**WORK ORDER:** Only one stretch of the listing below is wanted. Begin at the line that has "margin:0;position:absolute;left:20px;top:12px;", stop after the line that has "background:#c4b5fd;border:1px solid #c7c6c5;border-radius:9px;", and repeat every line in between exactly.
--------------------------------------------------
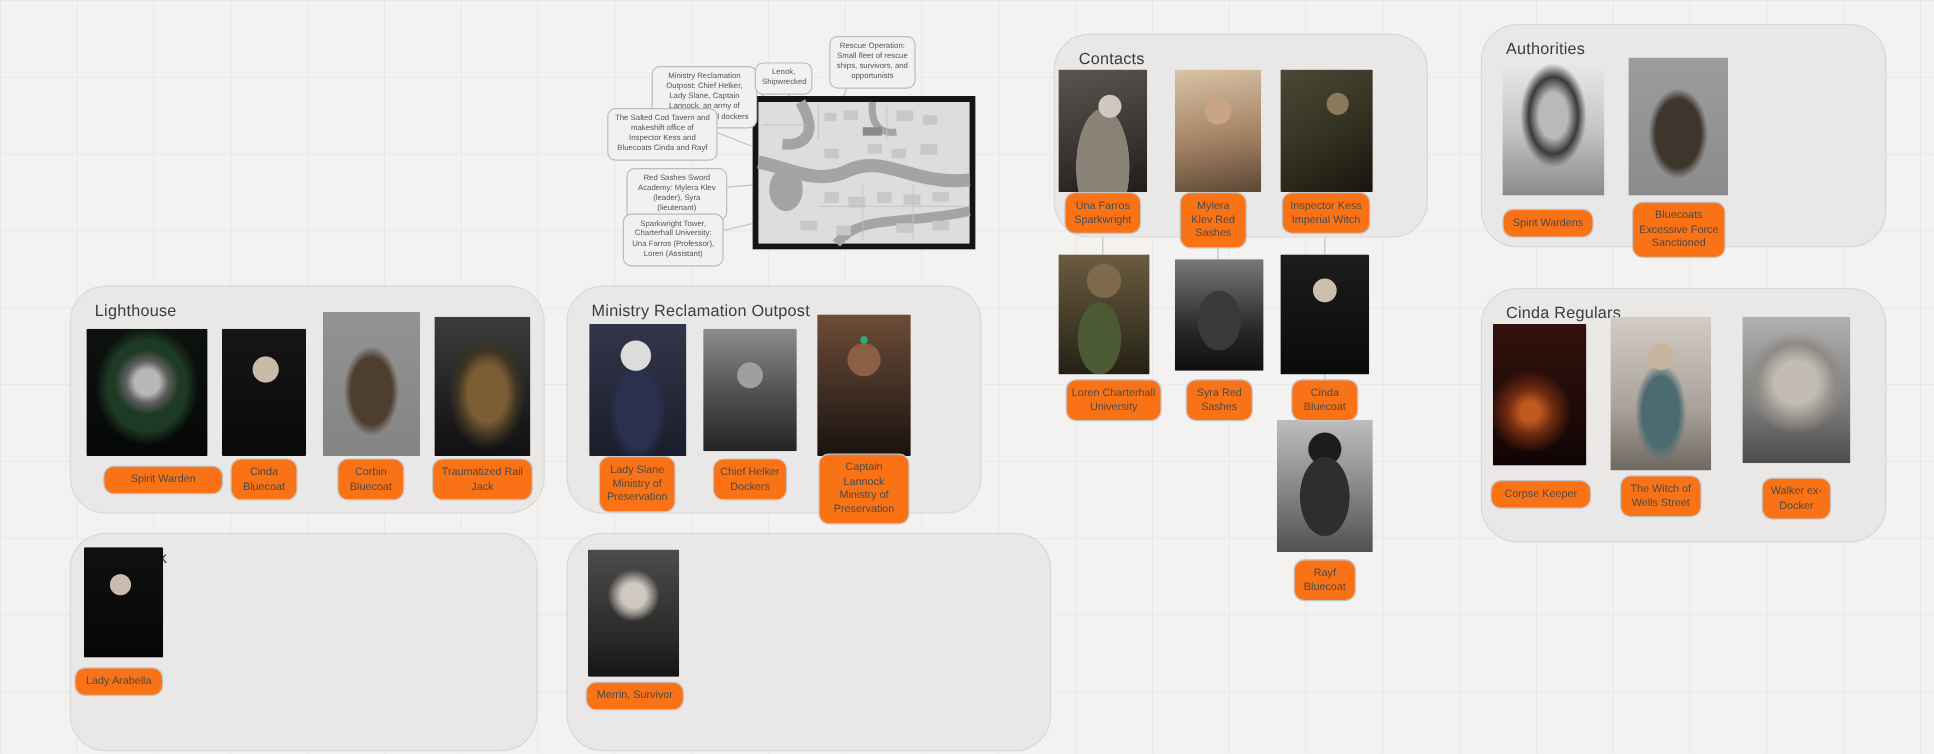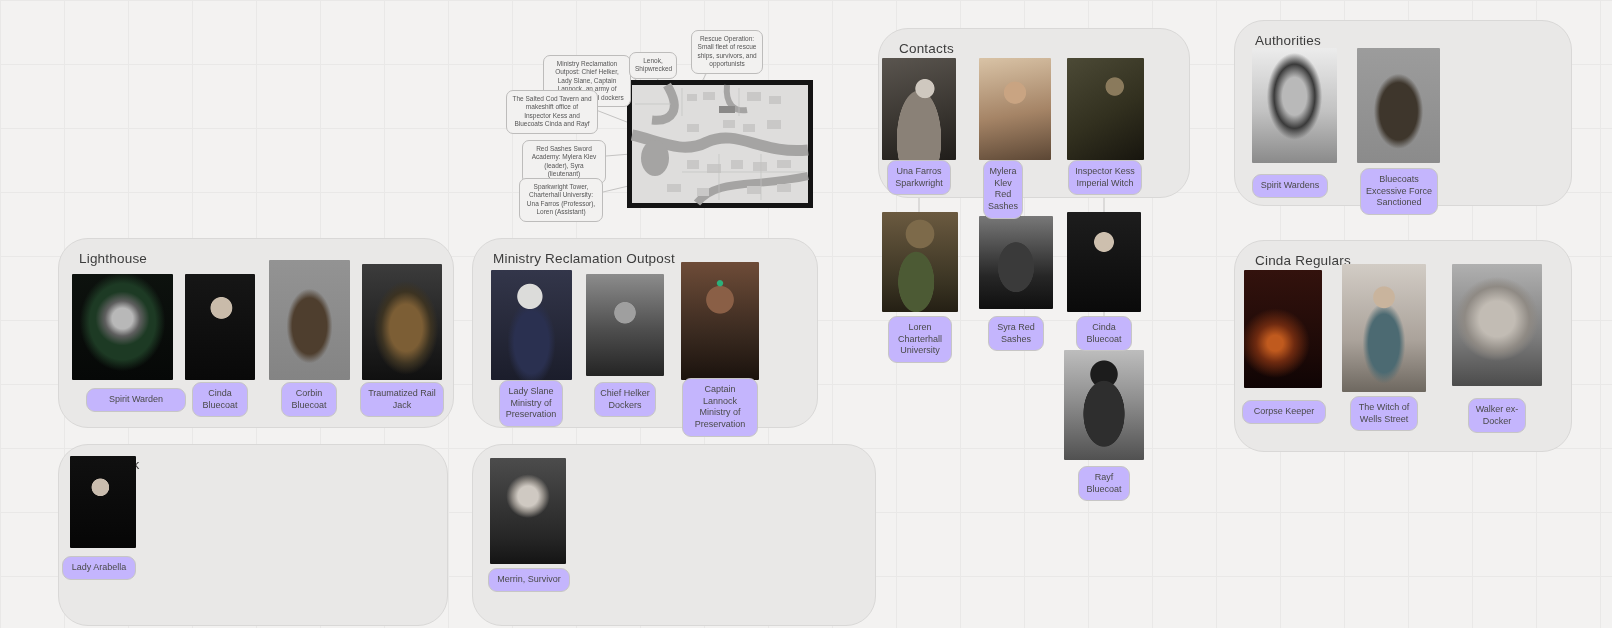--- a/index.html
+++ b/index.html
@@ -16,21 +16,21 @@
     position:absolute;background:#e9e8e7;border:1px solid #d9d8d7;
     border-radius:30px;box-sizing:border-box;z-index:1;
   }
   .panel h2{
     margin:0;position:absolute;left:20px;top:12px;
     font-size:13.5px;font-weight:400;color:#3c3c3c;letter-spacing:.2px;
   }
   .img{position:absolute;z-index:2;border-radius:1px;}
   .card-label{
     position:absolute;z-index:4;box-sizing:border-box;
-    background:#c4b5fd;border:1px solid #c7c6c5;border-radius:9px;
+    background:#f97316;border:1px solid #c7c6c5;border-radius:9px;
     font-size:9px;line-height:1.3;color:#4a4a4a;text-align:center;
     padding:5px 4px;
   }
   .note{
     position:absolute;z-index:4;box-sizing:border-box;
     background:#f2f1f0;border:1px solid #bdbcbb;border-radius:7px;
     font-size:6.5px;line-height:1.3;color:#555;text-align:center;
     padding:4px 5px;
   }
   #connectors{position:absolute;left:0;top:0;z-index:0;pointer-events:none;}
@@ -166,27 +166,27 @@
 
 <div class="img p-arabella" style="left:70px;top:456px;width:66px;height:92px"></div>
 <div class="card-label" style="left:62px;top:556px;width:74px">Lady Arabella</div>
 <div class="img p-merrin" style="left:490px;top:458px;width:76px;height:106px"></div>
 <div class="card-label" style="left:488px;top:568px;width:82px">Merrin, Survivor</div>
 
 <div class="img p-una" style="left:882px;top:58px;width:74px;height:102px"></div>
 <div class="img p-mylera" style="left:979px;top:58px;width:72px;height:102px"></div>
 <div class="img p-kess" style="left:1067px;top:58px;width:77px;height:102px"></div>
 <div class="card-label" style="left:887px;top:160px;width:64px">Una Farros Sparkwright</div>
-<div class="card-label" style="left:983px;top:160px;width:40px">Mylera Klev Red Sashes</div>
+<div class="card-label" style="left:983px;top:160px;width:56px">Mylera Klev Red Sashes</div>
 <div class="card-label" style="left:1068px;top:160px;width:74px">Inspector Kess Imperial Witch</div>
 
 <div class="img p-loren" style="left:882px;top:212px;width:76px;height:100px"></div>
 <div class="img p-syra" style="left:979px;top:216px;width:74px;height:93px"></div>
 <div class="img p-cindac" style="left:1067px;top:212px;width:74px;height:100px"></div>
-<div class="card-label" style="left:888px;top:316px;width:64px">Loren Charterhall University</div>
+<div class="card-label" style="left:888px;top:316px;width:80px">Loren Charterhall University</div>
 <div class="card-label" style="left:988px;top:316px;width:56px">Syra Red Sashes</div>
 <div class="card-label" style="left:1076px;top:316px;width:56px">Cinda Bluecoat</div>
 
 <div class="img p-rayf" style="left:1064px;top:350px;width:80px;height:110px"></div>
 <div class="card-label" style="left:1078px;top:466px;width:52px">Rayf Bluecoat</div>
 
 <div class="img p-warden-au" style="left:1252px;top:48px;width:85px;height:115px"></div>
 <div class="img p-bluecoats" style="left:1357px;top:48px;width:83px;height:115px"></div>
 <div class="card-label" style="left:1252px;top:174px;width:76px">Spirit Wardens</div>
 <div class="card-label" style="left:1360px;top:168px;width:78px">Bluecoats Excessive Force Sanctioned</div>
--------------------------------------------------
**ANSWER SECTION:**
     margin:0;position:absolute;left:20px;top:12px;
     font-size:13.5px;font-weight:400;color:#3c3c3c;letter-spacing:.2px;
   }
   .img{position:absolute;z-index:2;border-radius:1px;}
   .card-label{
     position:absolute;z-index:4;box-sizing:border-box;
-    background:#c4b5fd;border:1px solid #c7c6c5;border-radius:9px;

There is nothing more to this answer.